■ Extracted material ■
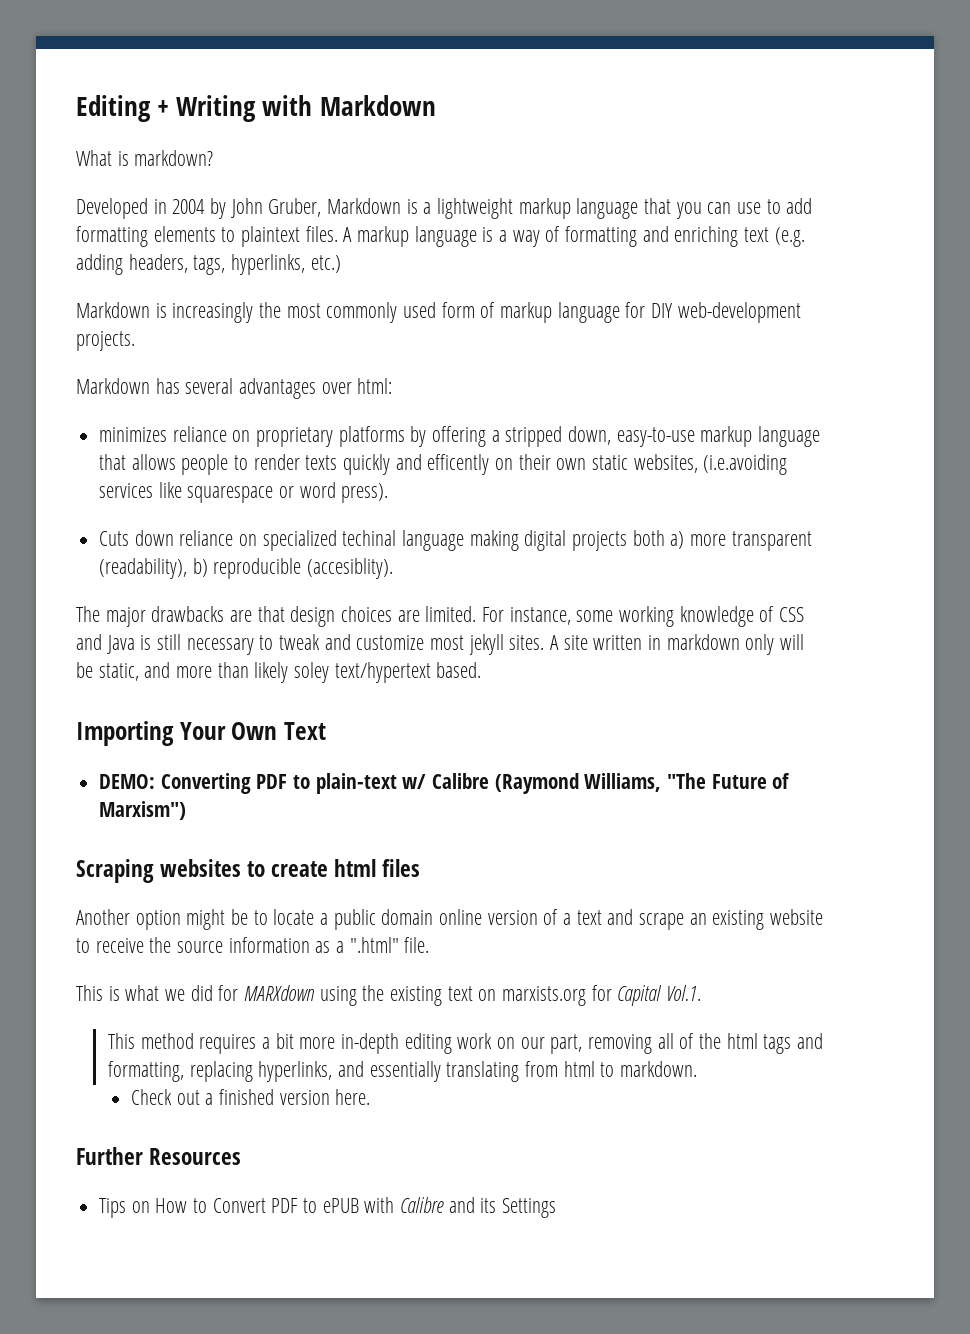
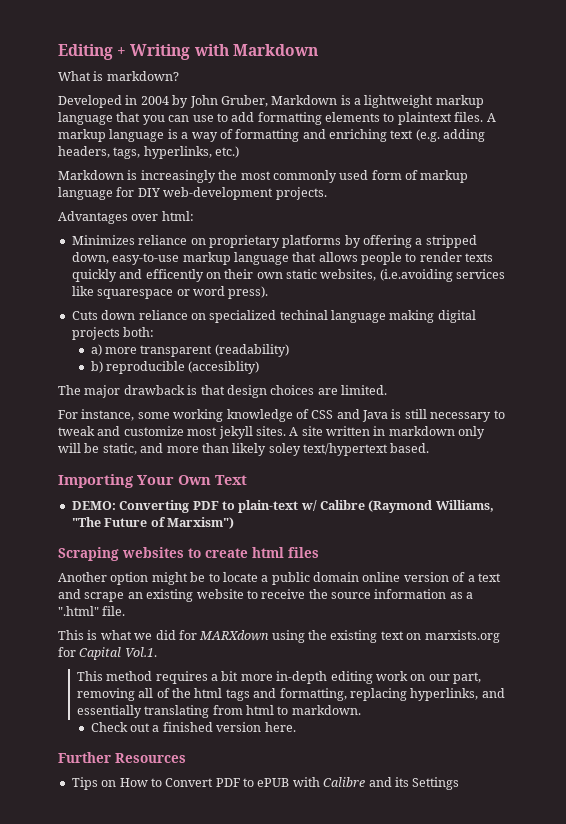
[76,378,317,399] Markdown has several advantages -> [58,211,128,224] Advantages
[99,427,168,442] minimizes -> [71,235,135,245] Minimizes
[632,530,665,546] both -> [123,327,155,337] both: //
[99,558,188,579] (readability), -> [214,344,289,357] (readability) //
[307,558,394,579] (accesiblity). -> [188,361,260,374] (accesiblity)
[151,606,253,622] drawbacks are -> [123,385,198,395] drawback is
(477, 614) none -> (387, 390) //

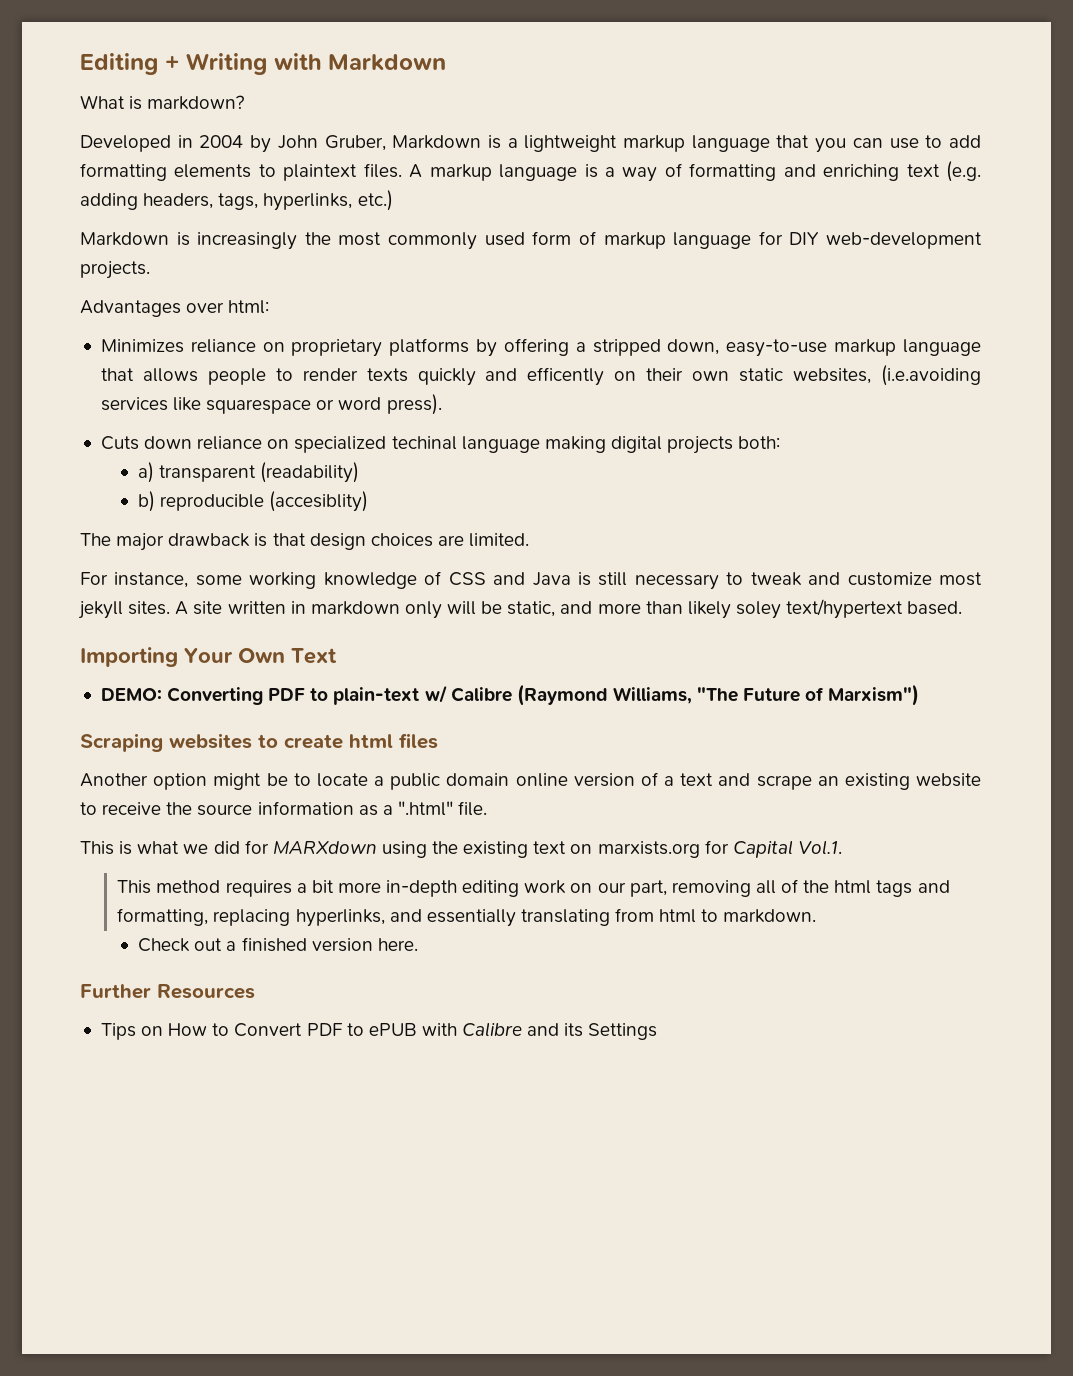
[105,347,138,354] more -> (155, 472) none

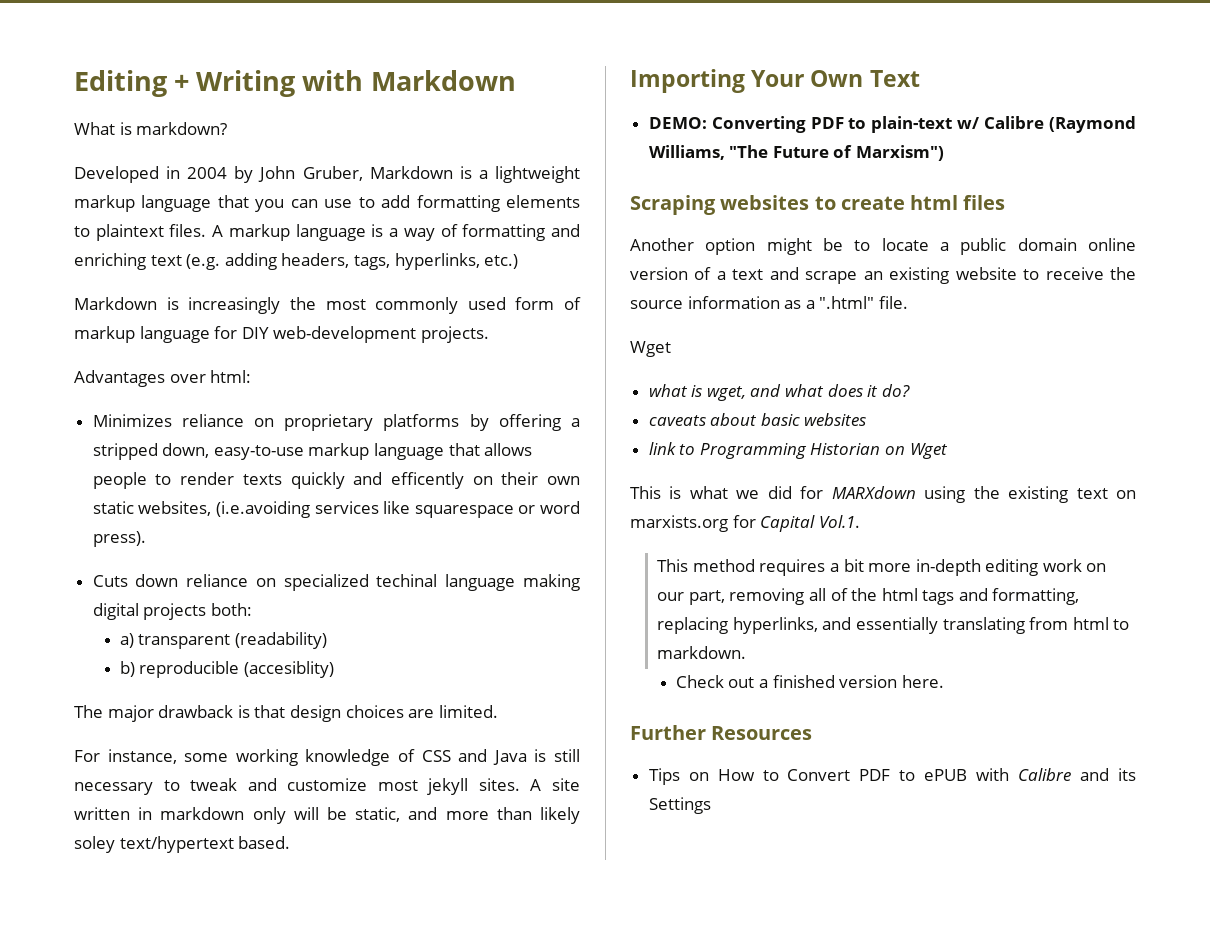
(488, 808) none -> [630,341,671,357] [648,384,910,401] [648,413,867,426] [648,442,948,459] // Wget // what is wget, and what does it do? // caveats about basic websites // link to Programming Historian on Wget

■ What is expected ■
Exact repetition of the material above is required, with the images removed.

■ Answer below ■
[76,378,317,399] Markdown has several advantages -> [58,211,128,224] Advantages
[99,427,168,442] minimizes -> [71,235,135,245] Minimizes
[632,530,665,546] both -> [123,327,155,337] both: //
[99,558,188,579] (readability), -> [214,344,289,357] (readability) //
[307,558,394,579] (accesiblity). -> [188,361,260,374] (accesiblity)
[151,606,253,622] drawbacks are -> [123,385,198,395] drawback is
(477, 614) none -> (387, 390) //

[105,347,138,354] more -> (155, 472) none

(488, 808) none -> [630,341,671,357] [648,384,910,401] [648,413,867,426] [648,442,948,459] // Wget // what is wget, and what does it do? // caveats about basic websites // link to Programming Historian on Wget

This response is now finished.